What you need to do -> When you copy the records, keep every word exact and leave the pictures out.

Before-and-after page screenshots
*** Block opens ***

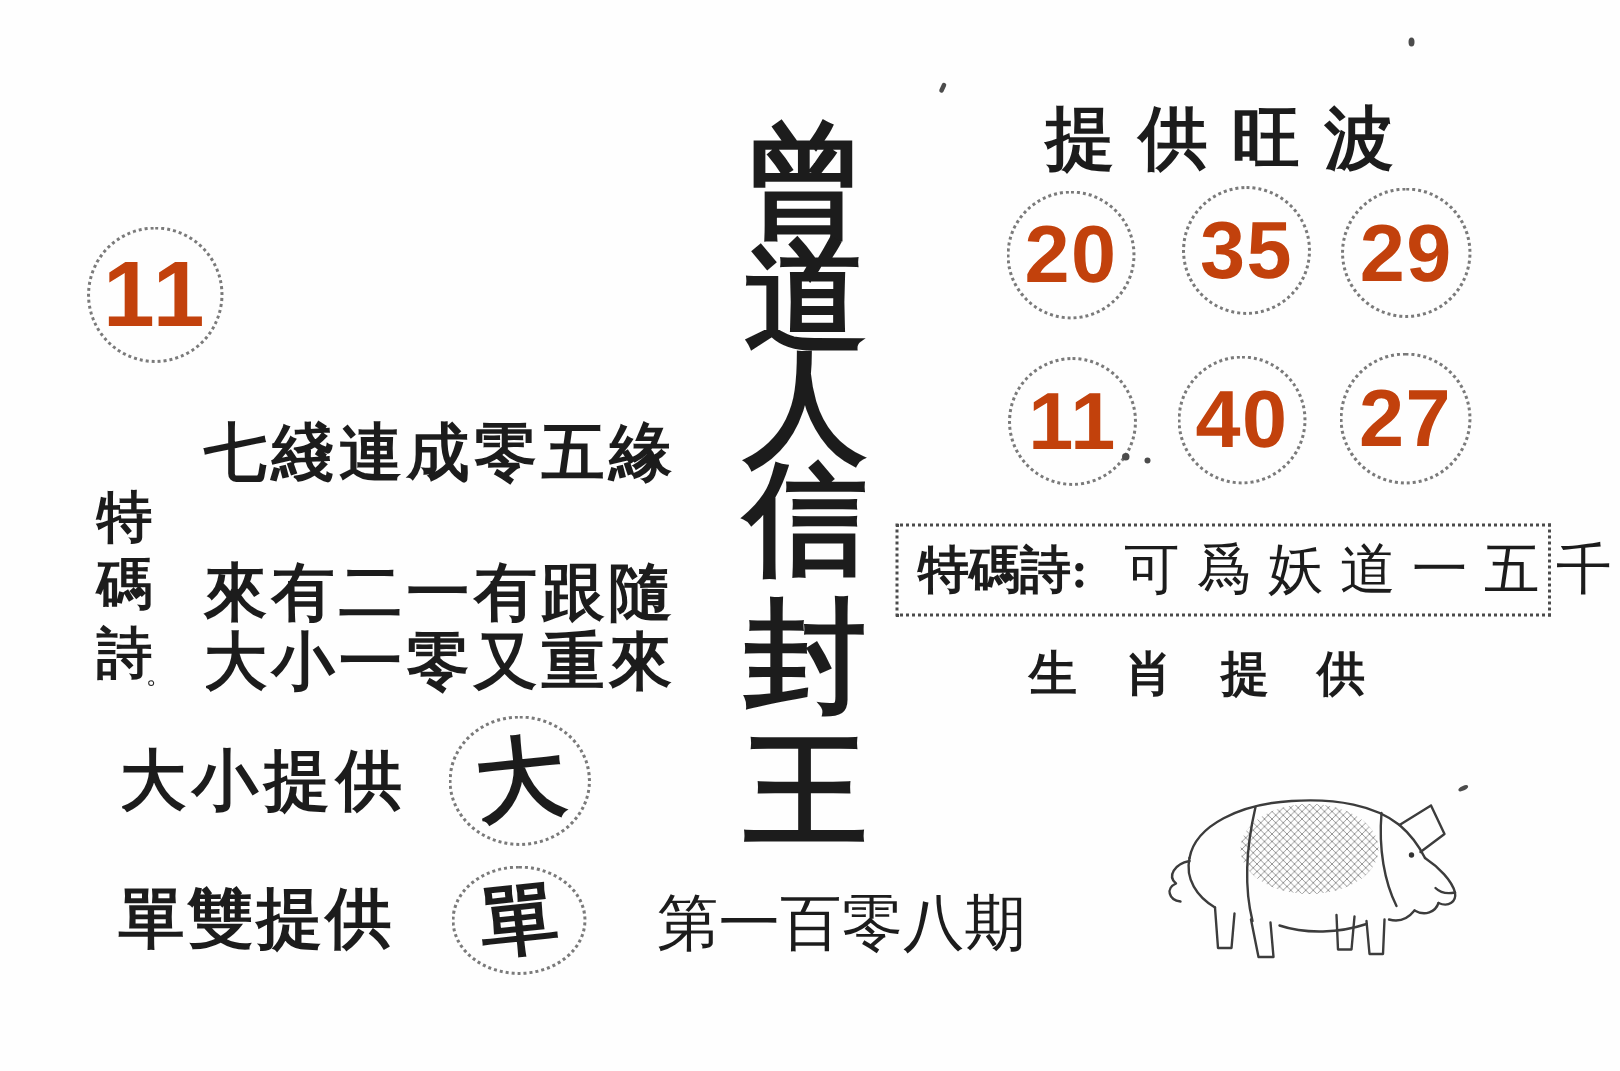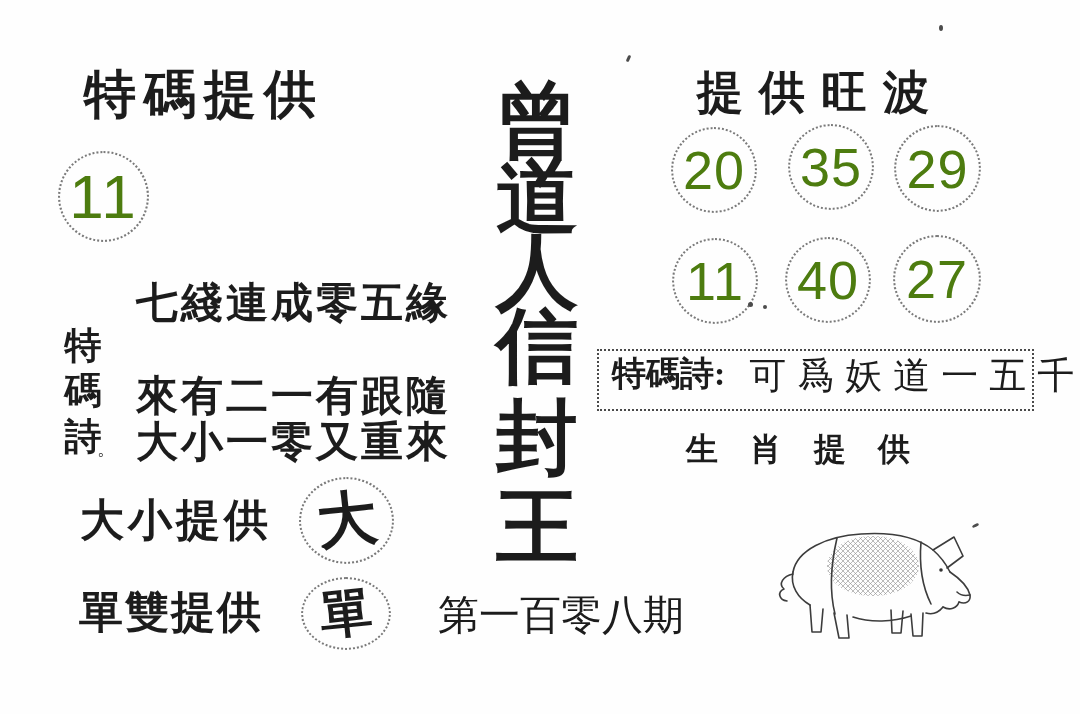"特碼提供" div.tl-title { html: <div>特碼提供</div> -> none }
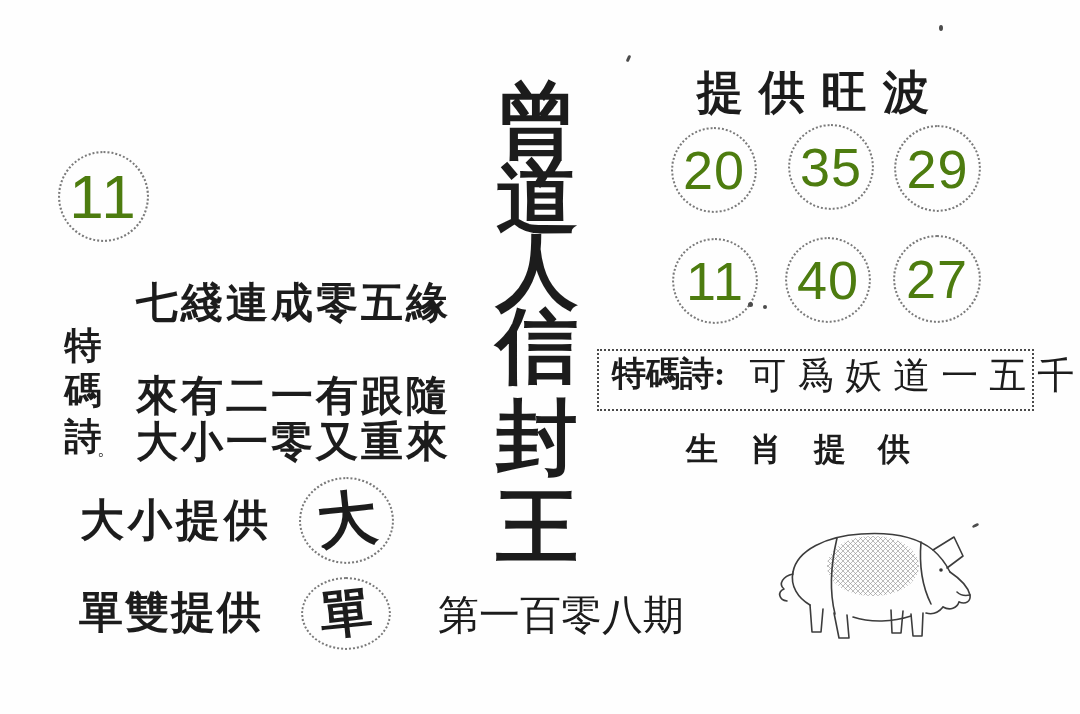"11" .num { color: #4d7c0f -> #c2410c; font-weight: 400 -> 700 }
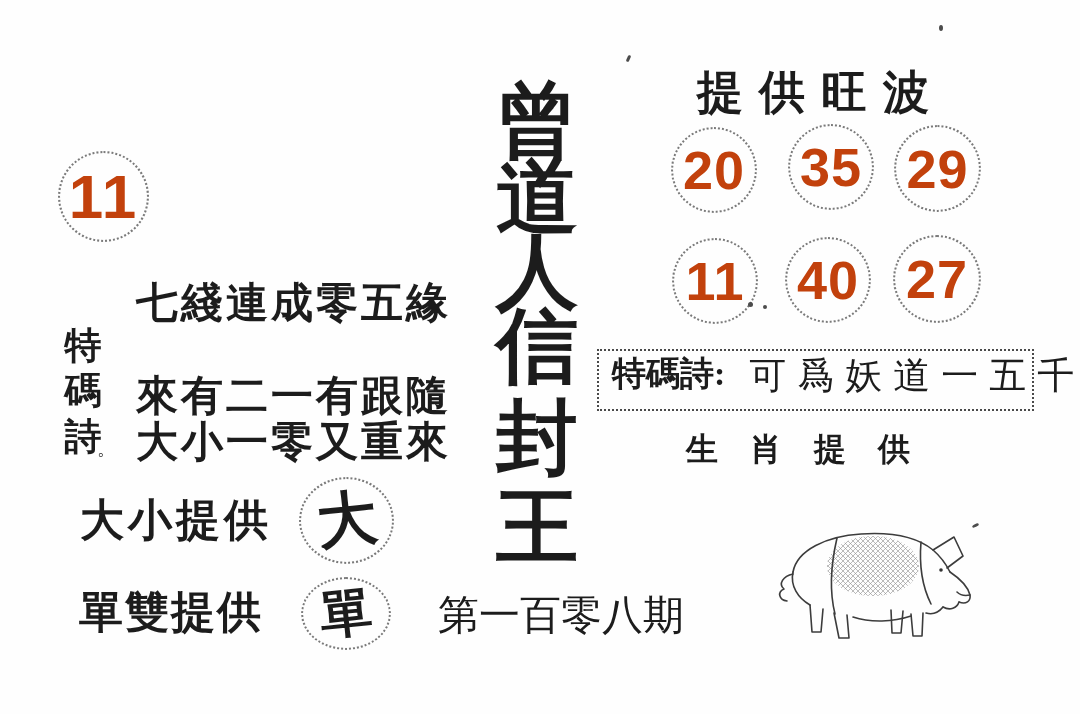"特碼詩:" .code-box { align-items: flex-start -> center }
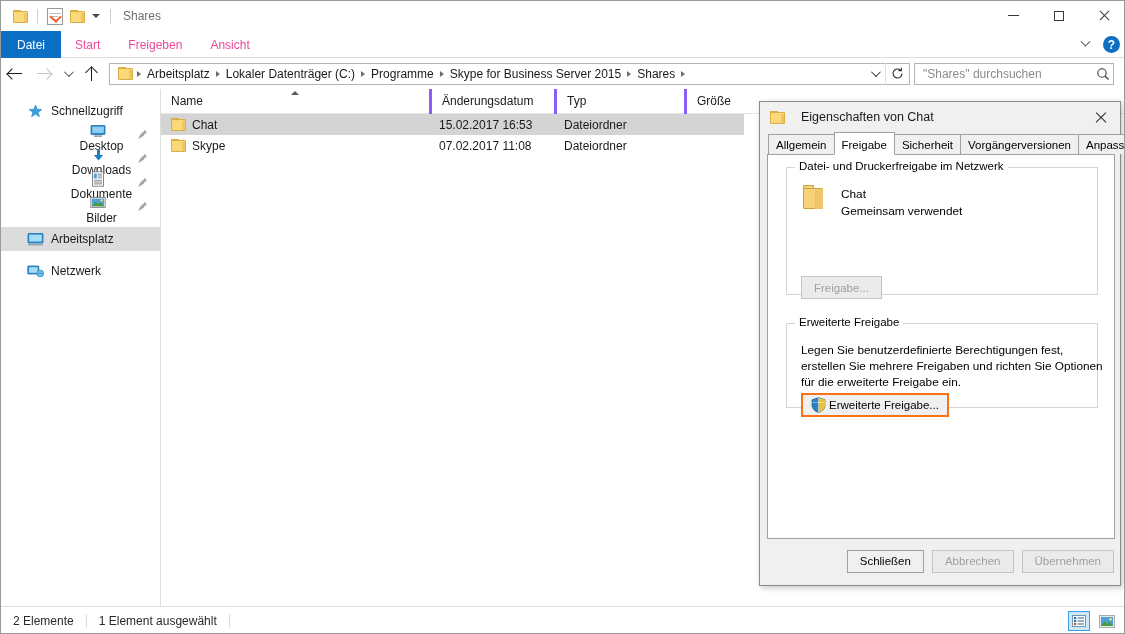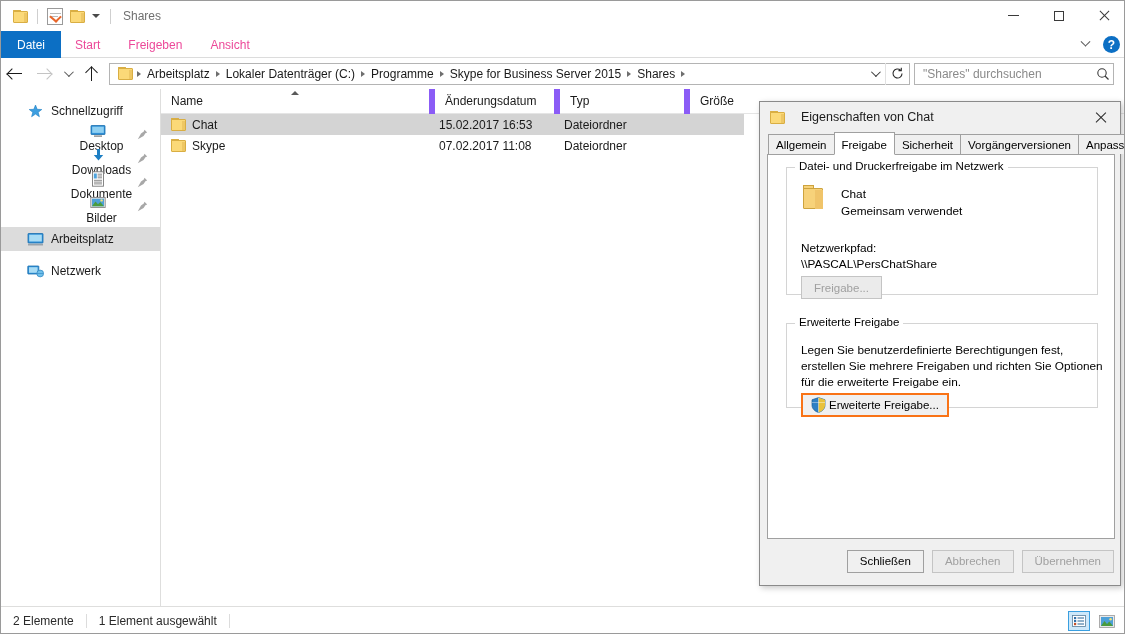"Änderungsdatum" .col { border-left: 6px solid #8b5cf6 -> 3px solid #8b5cf6 }
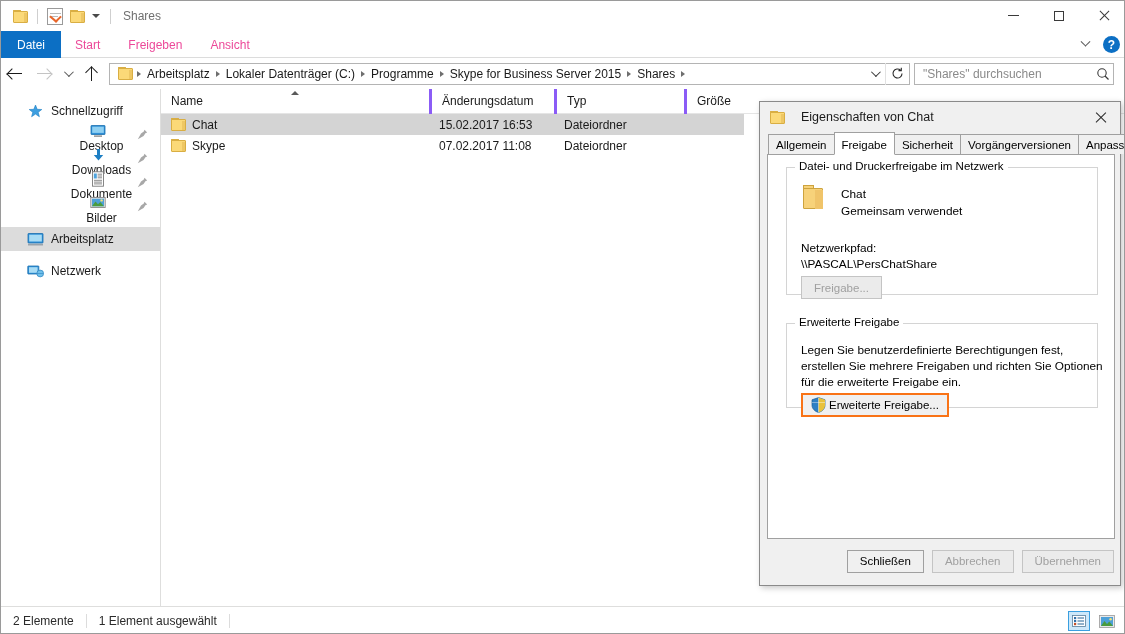"Netzwerkpfad:" div.netpath { html: <div> <div>Netzwerkpfad:</div> <div>\\PASCAL\PersChatShare</div> </div> -> none }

*** Block closes ***

Task result ->
"特碼提供" div.tl-title { html: <div>特碼提供</div> -> none }
"11" .num { color: #4d7c0f -> #c2410c; font-weight: 400 -> 700 }
"特碼詩:" .code-box { align-items: flex-start -> center }
"Änderungsdatum" .col { border-left: 6px solid #8b5cf6 -> 3px solid #8b5cf6 }
"Netzwerkpfad:" div.netpath { html: <div> <div>Netzwerkpfad:</div> <div>\\PASCAL\PersChatShare</div> </div> -> none }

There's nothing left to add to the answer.